福岡市博多区のクリニックが、さまざまな病気の治療などをうたい、
研究段階にある幹細胞投与を毎月500人近い韓国人に実施していることが分かった。
韓国ではこうした行為は薬事法で禁じられているが、日本には規制がない。
幹細胞を使ってさまざまな病気を治す「再生医療」に期待が集まる中、
効果や安全性に議論のある治療法が広がっている実態が明らかになった。
複数の関係者によると、韓国のバイオベンチャー「RNLバイオ」(本社・ソウル)が
韓国人に同院を紹介している。R社が培養・保管する幹細胞を、同院で複数の
日本人医師が点滴や注射で投与している。

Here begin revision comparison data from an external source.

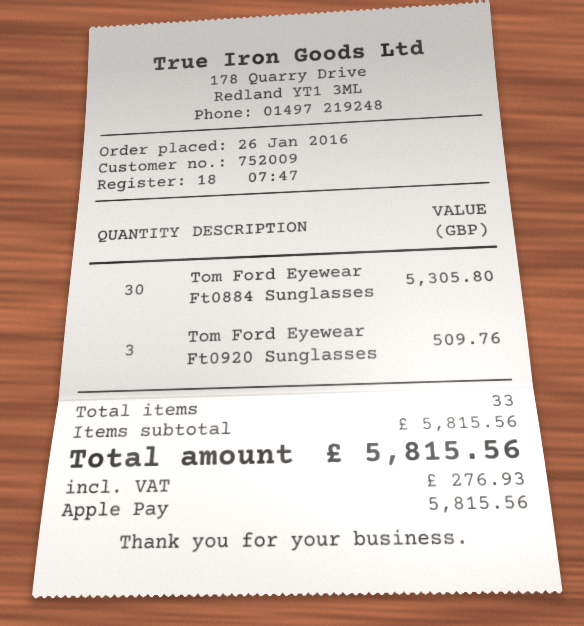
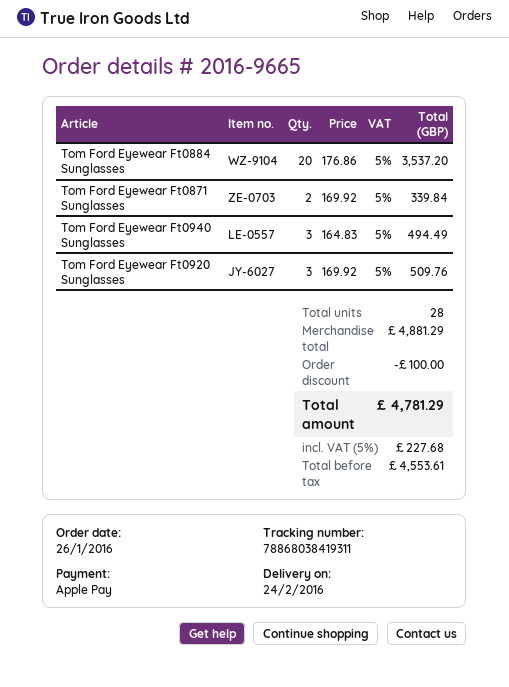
Tom Ford Eyewear Ft0884 Sunglasses: 30 for 5305.80 -> 20 for 3537.20
Tom Ford Eyewear Ft0871 Sunglasses: none -> 2 for 339.84
Tom Ford Eyewear Ft0940 Sunglasses: none -> 3 for 494.49
total quantity: 33 -> 28
subtotal: 5815.56 -> 4881.29
discount: none -> 100.00
tax: 276.93 -> 227.68
total: 5815.56 -> 4781.29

韓国人患者の多くは日帰りだ。
同院で投与に当たる榎並寿男(えなみひさお)医師(65)は
「韓国人に、本人の脂肪から取り出した『間葉系幹細胞』を投与している」と説明する。
糖尿病や心臓病、関節リウマチ、パーキンソン病など多くの病気を治せるとしている。
韓国の厚生行政当局や関係者によると、R社は幹細胞の保管料などとして患者と
1000万〜3000万ウォン(80万〜240万円)の契約を結ぶ。
日本など規制がない外国の医療機関に協力金を支払い、患者を紹介する。
厚生労働省は10年3月、医政局長名で通知を出し、医療機関が幹細胞治療をする場合は
施設内倫理委員会の承認を得ることや、実施後のデータ公表などを求めた。
榎並医師によると、同院ではこの手続きを踏んでいない。
幹細胞治療の効果や安全性をめぐっては多くの課題がある。
動物実験では、幹細胞投与後に血管が血栓で詰まり死ぬ例が報告されている。
10年にはR社が所有する京都市内のビルに開設したクリニックで、
幹細胞投与を受けた糖尿病の韓国人男性(73)が、血栓が肺動脈に詰まる
「肺塞栓(はいそくせん)」で死亡した。
R社は「患者は来日時にエコノミークラス症候群(静脈血栓塞栓症)を起こしていた
とみられる」と、投与と死亡の関係を否定している。
榎並医師は「ほかに治療法がなく幹細胞に最後の望みを託す患者もいる。
今は韓国人対象に勉強も兼ねた準備の段階だが、将来は日本人にも投与したい」と話す。